First let's dispose of some non-reasons. In response to your questions, I don't know of anyone who thinks that the Banach–Tarski paradox is a reason to believe in the axiom of choice. I also don't know of anyone who argues, "It is a priori plausible that there exist non-measurable sets; so the fact that the axiom of choice yields the attractive conclusion that there are non-measurable sets is a point in favor of believing the axiom of choice." Instead, those who are comfortable with the existence of non-measurable sets typically start by accepting the axiom of choice, and then they accept non-measurable sets as "part of the territory" that comes with the axiom of choice.

Those who think that Banach–Tarski casts doubt on the axiom of choice typically have a philosophical predisposition that math is supposed to model the physical world closely. So for example, $\mathbb R^3$ is not just a random mathematical structure that we study purely for its own sake; it is supposed to be a decent model of physical space (or at least, open subsets of $\mathbb R^3$ are supposed to model localized regions of physical space). Banach–Tarski, when given a direct physical interpretation in this way, yields something that we "know" makes no physical sense, and so if we think that math is supposed to yield physical truth in this way, then Banach–Tarski is going to lead us to reject something in the math. Whether that "something" we reject is the axiom of choice is a separate question, and Andrej Bauer's excellent answer shows that there are other options, but the point I want to highlight is that we're going to be led down this path in the first place only if we have certain presuppositions about how math and physics are supposed to relate.

There are others who don't view set theory in this way. According to them, set theory is supposed to be about abstract collections of things, and the way to arrive at axioms is by abstractly thinking about what properties they should have, not by comparing them with the physical world. The axiom of choice can be thought of as saying that if you have a bunch of nonempty collections of things, then there is another collection of things that contains one element from each of your original nonempty collections. Stated this way, the principle sounds intuitively plausible, and I would argue that this intuitive plausibility is, at least implicitly, the main argument in the minds of most people who accept the axiom of choice. If this is the way you think, then non-measurable sets and Banach–Tarski are not going to dissuade you from accepting the axiom of choice.
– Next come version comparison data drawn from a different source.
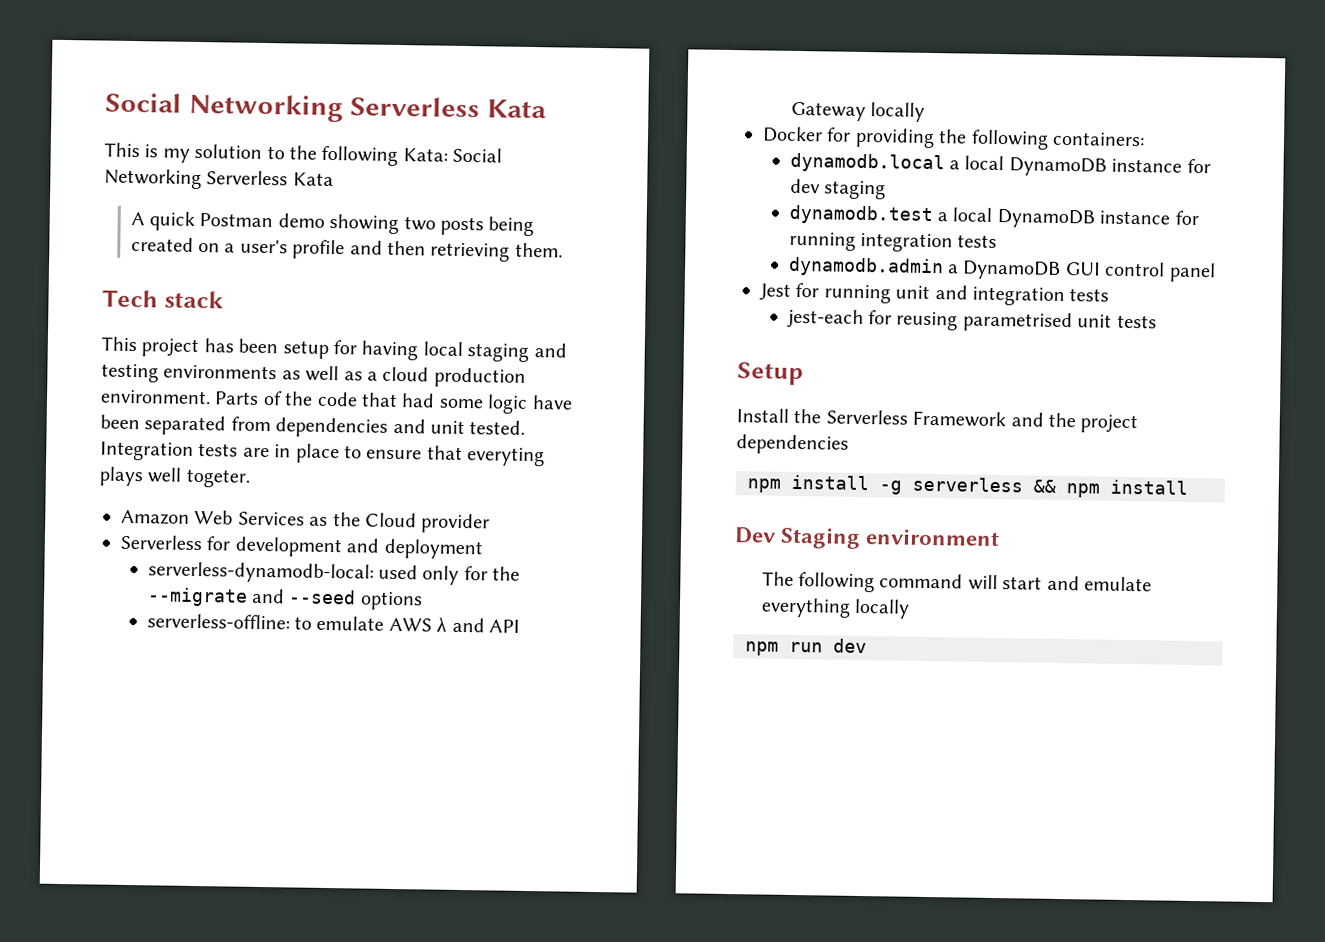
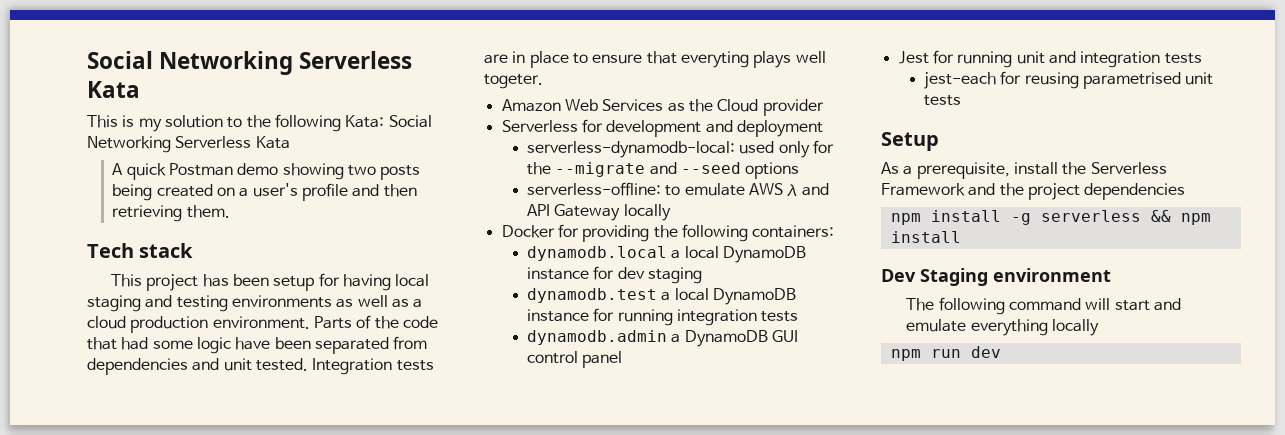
- Install the Serverless Framework and the project dependencies
+ As a prerequisite, install the Serverless Framework and the project dependencies

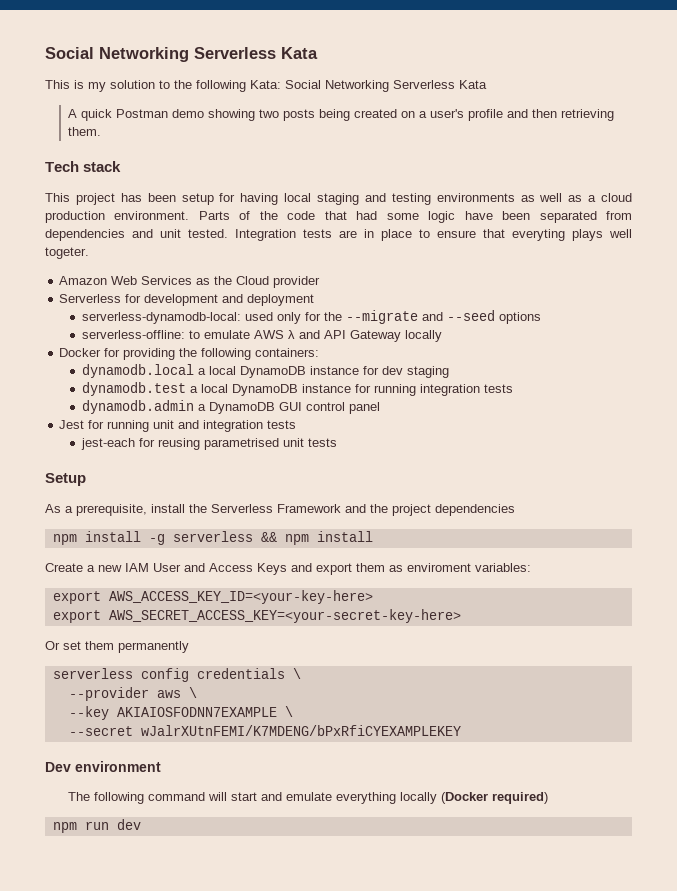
+ Create a new IAM User and Access Keys and export them as enviroment variables:
+ export AWS_ACCESS_KEY_ID=<your-key-here>
+ export AWS_SECRET_ACCESS_KEY=<your-secret-key-here>
+ Or set them permanently
+ serverless config credentials \
+ --provider aws \
+ --key AKIAIOSFODNN7EXAMPLE \
+ --secret wJalrXUtnFEMI/K7MDENG/bPxRfiCYEXAMPLEKEY
- Dev Staging environment
+ Dev environment
- The following command will start and emulate everything locally
+ The following command will start and emulate everything locally (Docker required)

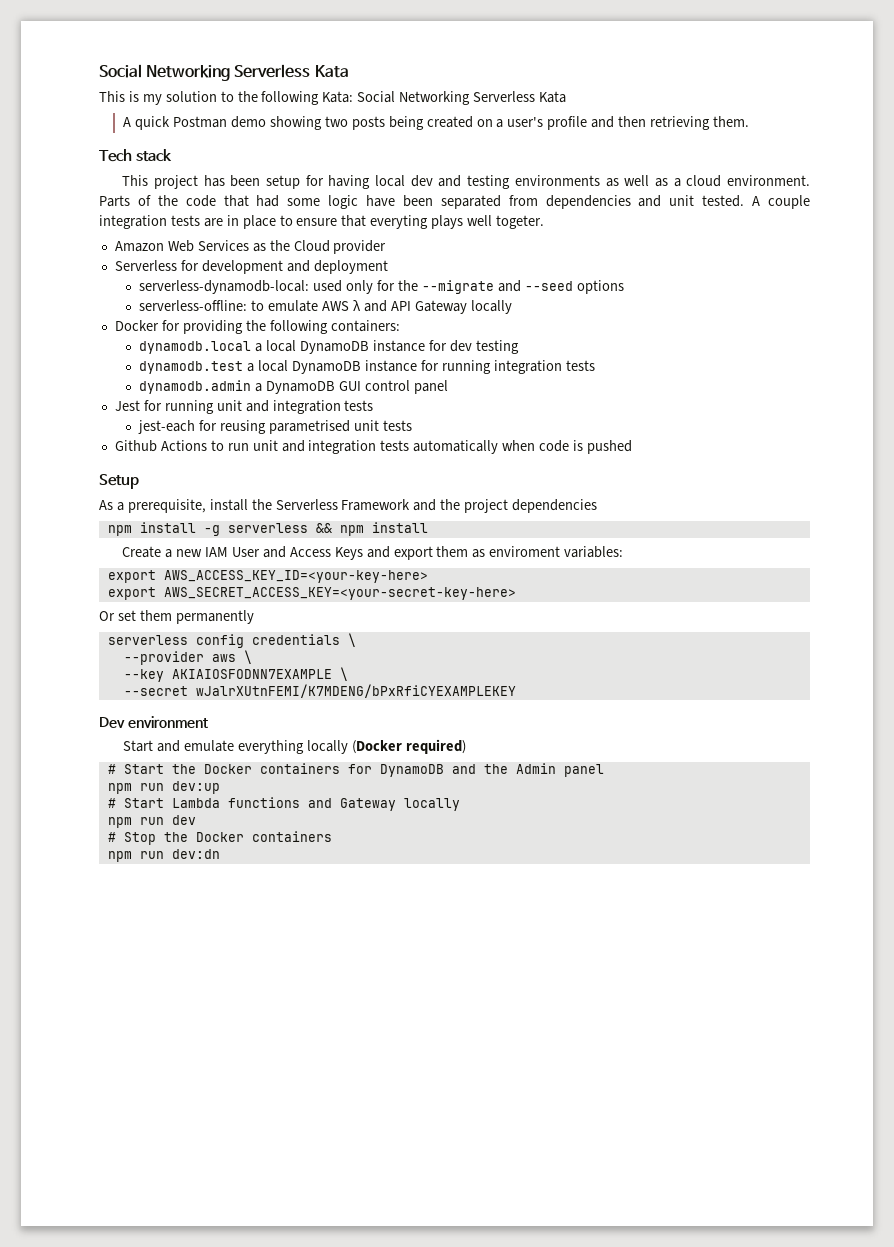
- This project has been setup for having local staging and testing environments as well as a cloud production environment.
+ This project has been setup for having local dev and testing environments as well as a cloud environment.
- Integration tests are in place to ensure that everyting plays well togeter.
+ A couple integration tests are in place to ensure that everyting plays well togeter.
- dynamodb.local a local DynamoDB instance for dev staging
+ dynamodb.local a local DynamoDB instance for dev testing
+ Github Actions to run unit and integration tests automatically when code is pushed
- The following command will start and emulate everything locally (Docker required)
+ Start and emulate everything locally (Docker required)
+ # Start the Docker containers for DynamoDB and the Admin panel
+ npm run dev:up
+ # Start Lambda functions and Gateway locally
  npm run dev
+ # Stop the Docker containers
+ npm run dev:dn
Those phenomena will just lead you to say that we can't arrive at physical predictions from mathematics in such a naive manner; instead, to do physics, we have to formulate physical theories. Math can of course help a lot with the construction of physical theories, but it's not as simple as just saying that the mathematical theory of $\mathbb R^3$ is our theory of physical space.
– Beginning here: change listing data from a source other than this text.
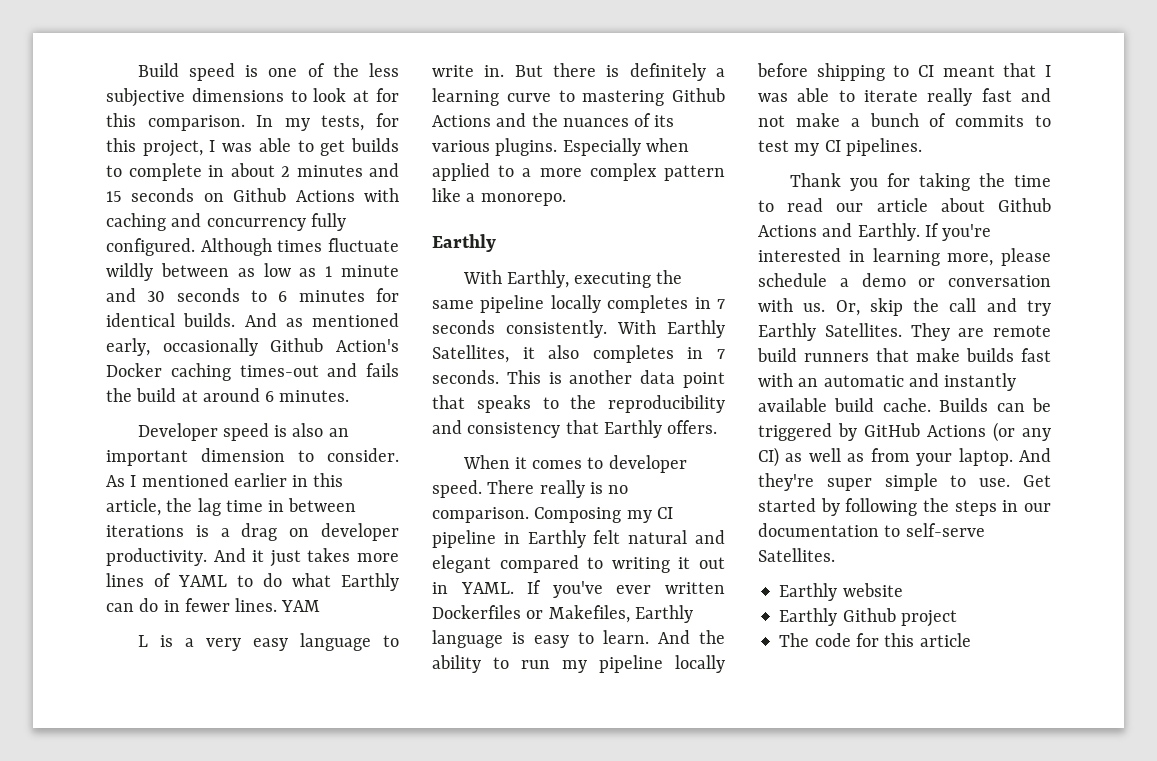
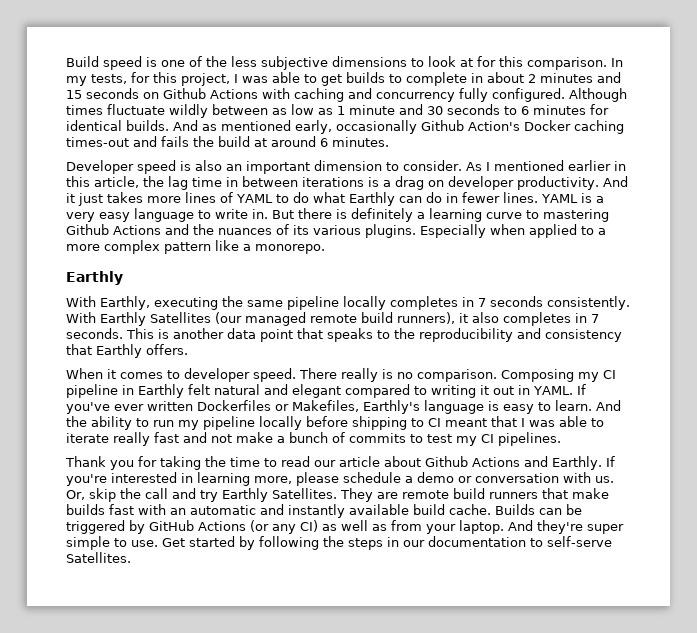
- YAM
- L is a very easy language to write in.
+ YAML is a very easy language to write in.
- With Earthly Satellites, it also completes in 7 seconds.
+ With Earthly Satellites (our managed remote build runners), it also completes in 7 seconds.
- If you've ever written Dockerfiles or Makefiles, Earthly language is easy to learn.
+ If you've ever written Dockerfiles or Makefiles, Earthly's language is easy to learn.
- Earthly website
- Earthly Github project
- The code for this article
These two options aren't the only options. The work of Solovay shows that you can, to a large extent, have your cake and eat it too, by working in a set-theoretic universe where all subsets of $\mathbb R^n$ are Lebesgue-measurable and a weakened, but still quite strong, version of the axiom of choice known as "dependent choice" is available. Why Solovay's model hasn't become more popular is not completely clear, but perhaps part of the reason is that it feels like a "compromise position," and the people in the two different camps above have not seen any need to migrate to that kind of compromise.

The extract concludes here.